(Beginning of PROVIDED DATA)
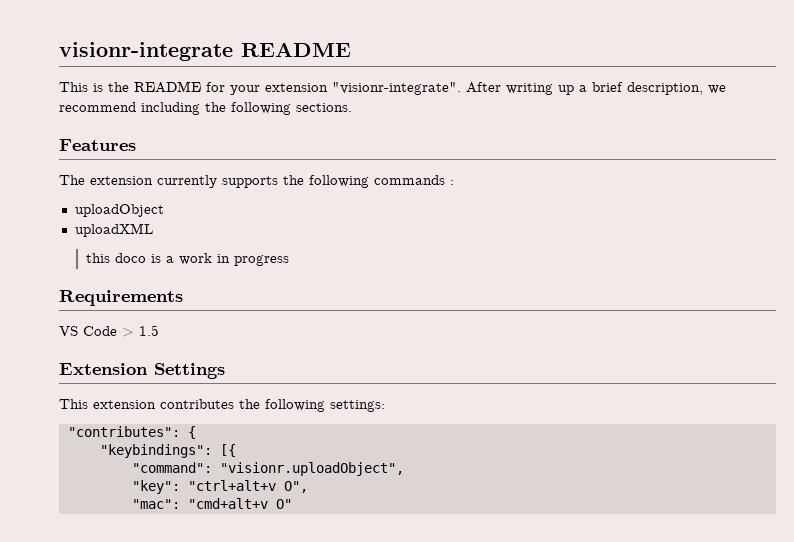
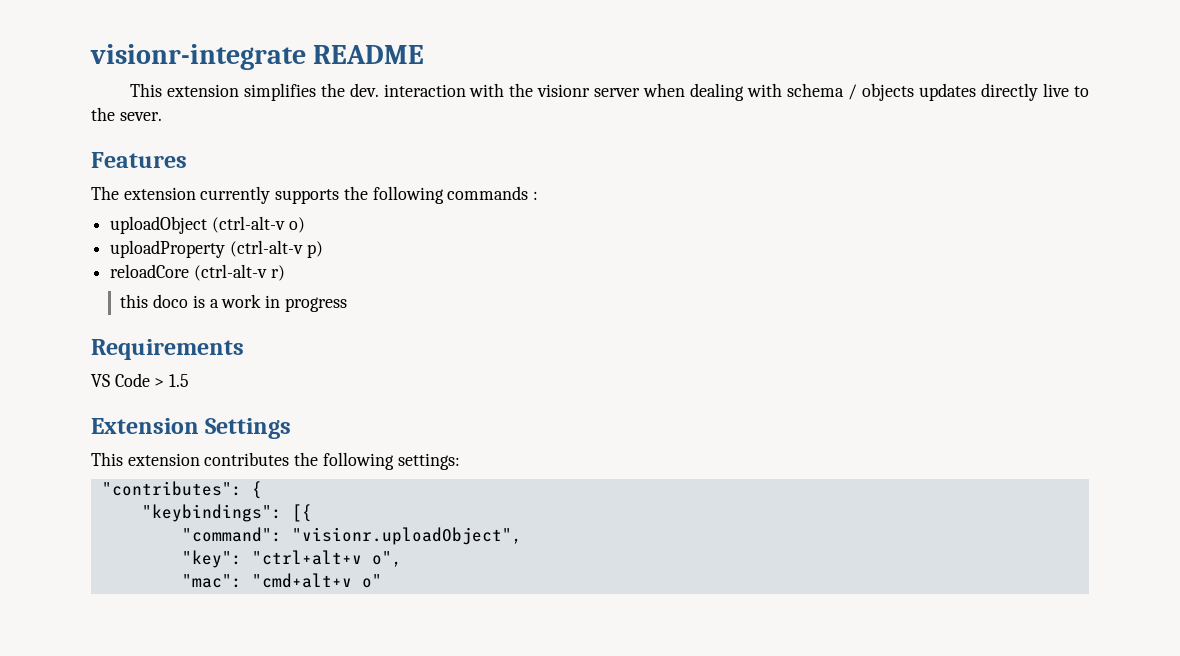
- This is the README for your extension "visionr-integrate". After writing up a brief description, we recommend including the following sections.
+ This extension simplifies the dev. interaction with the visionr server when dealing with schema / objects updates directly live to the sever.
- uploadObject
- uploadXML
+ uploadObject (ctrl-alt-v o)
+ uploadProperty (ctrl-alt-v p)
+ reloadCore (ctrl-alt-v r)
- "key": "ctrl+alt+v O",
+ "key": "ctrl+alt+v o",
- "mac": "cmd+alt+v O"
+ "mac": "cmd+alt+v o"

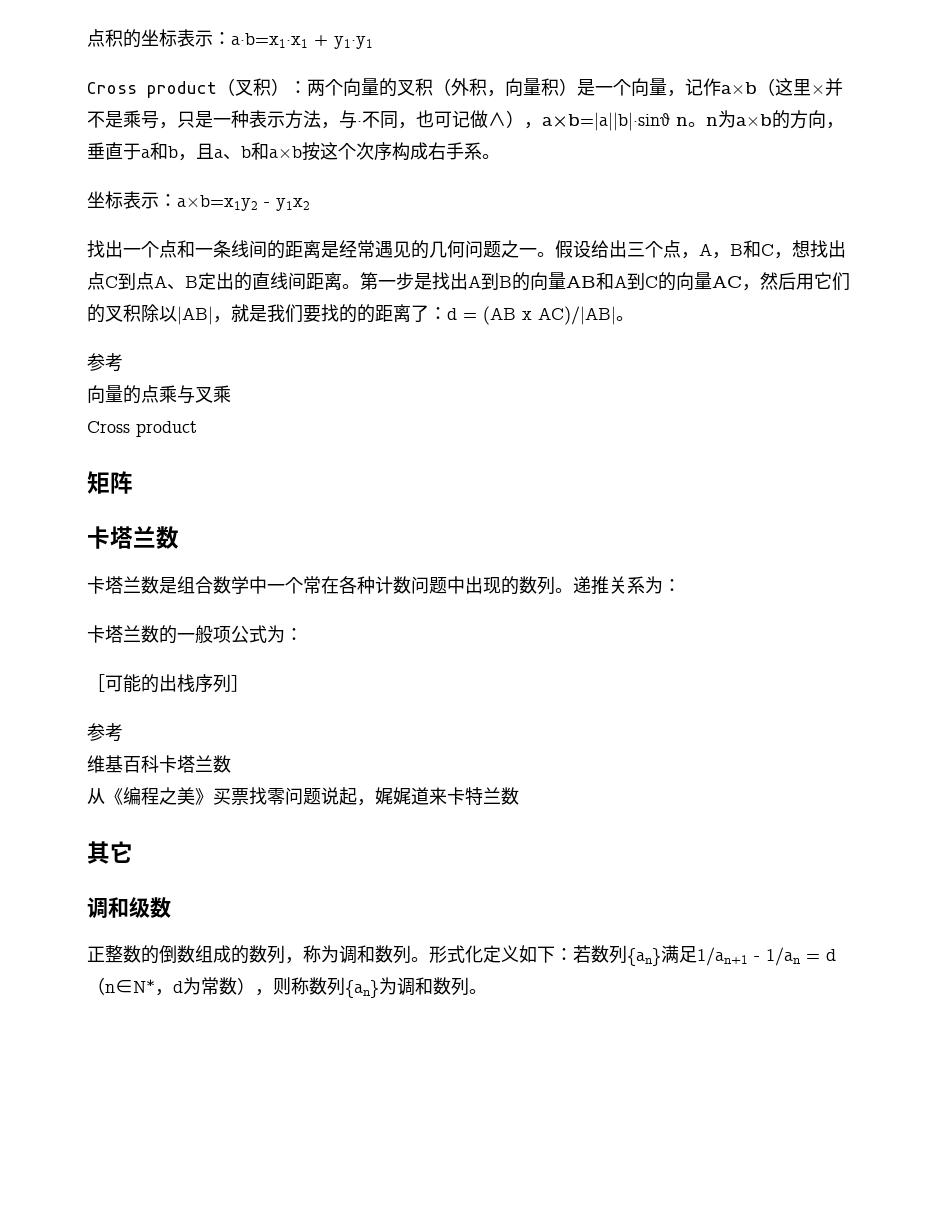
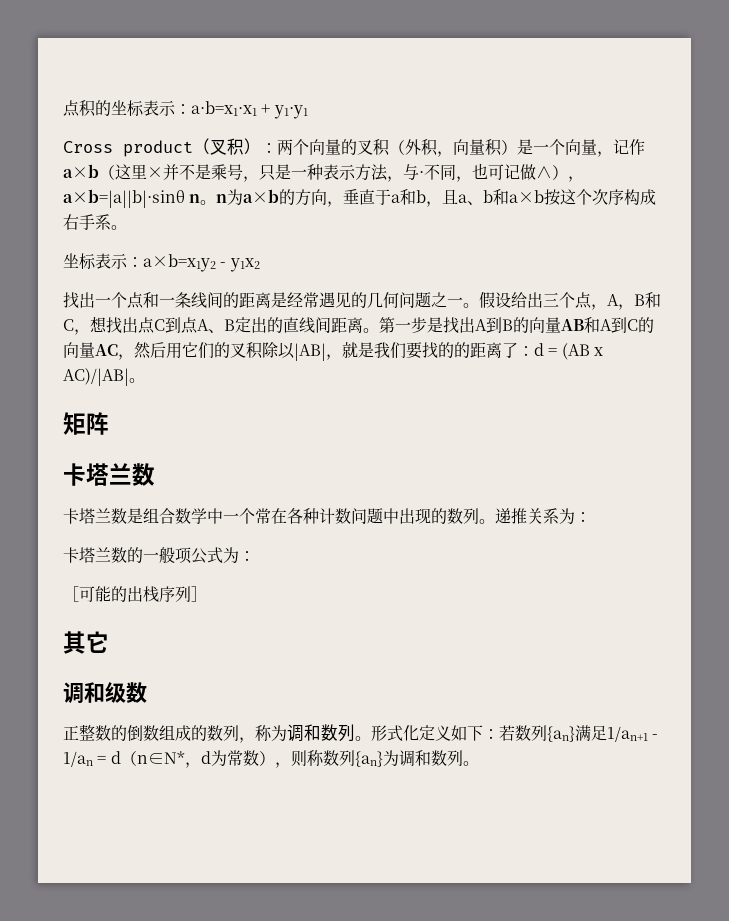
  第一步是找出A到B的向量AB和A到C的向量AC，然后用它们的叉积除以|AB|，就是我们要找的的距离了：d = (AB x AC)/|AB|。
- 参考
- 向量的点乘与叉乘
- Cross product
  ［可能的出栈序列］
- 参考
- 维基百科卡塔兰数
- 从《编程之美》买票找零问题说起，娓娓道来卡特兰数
(End of PROVIDED DATA)
Each entry, word for word, belongs in your answer; each picture does not.

- This is the README for your extension "visionr-integrate". After writing up a brief description, we recommend including the following sections.
+ This extension simplifies the dev. interaction with the visionr server when dealing with schema / objects updates directly live to the sever.
- uploadObject
- uploadXML
+ uploadObject (ctrl-alt-v o)
+ uploadProperty (ctrl-alt-v p)
+ reloadCore (ctrl-alt-v r)
- "key": "ctrl+alt+v O",
+ "key": "ctrl+alt+v o",
- "mac": "cmd+alt+v O"
+ "mac": "cmd+alt+v o"

  第一步是找出A到B的向量AB和A到C的向量AC，然后用它们的叉积除以|AB|，就是我们要找的的距离了：d = (AB x AC)/|AB|。
- 参考
- 向量的点乘与叉乘
- Cross product
  ［可能的出栈序列］
- 参考
- 维基百科卡塔兰数
- 从《编程之美》买票找零问题说起，娓娓道来卡特兰数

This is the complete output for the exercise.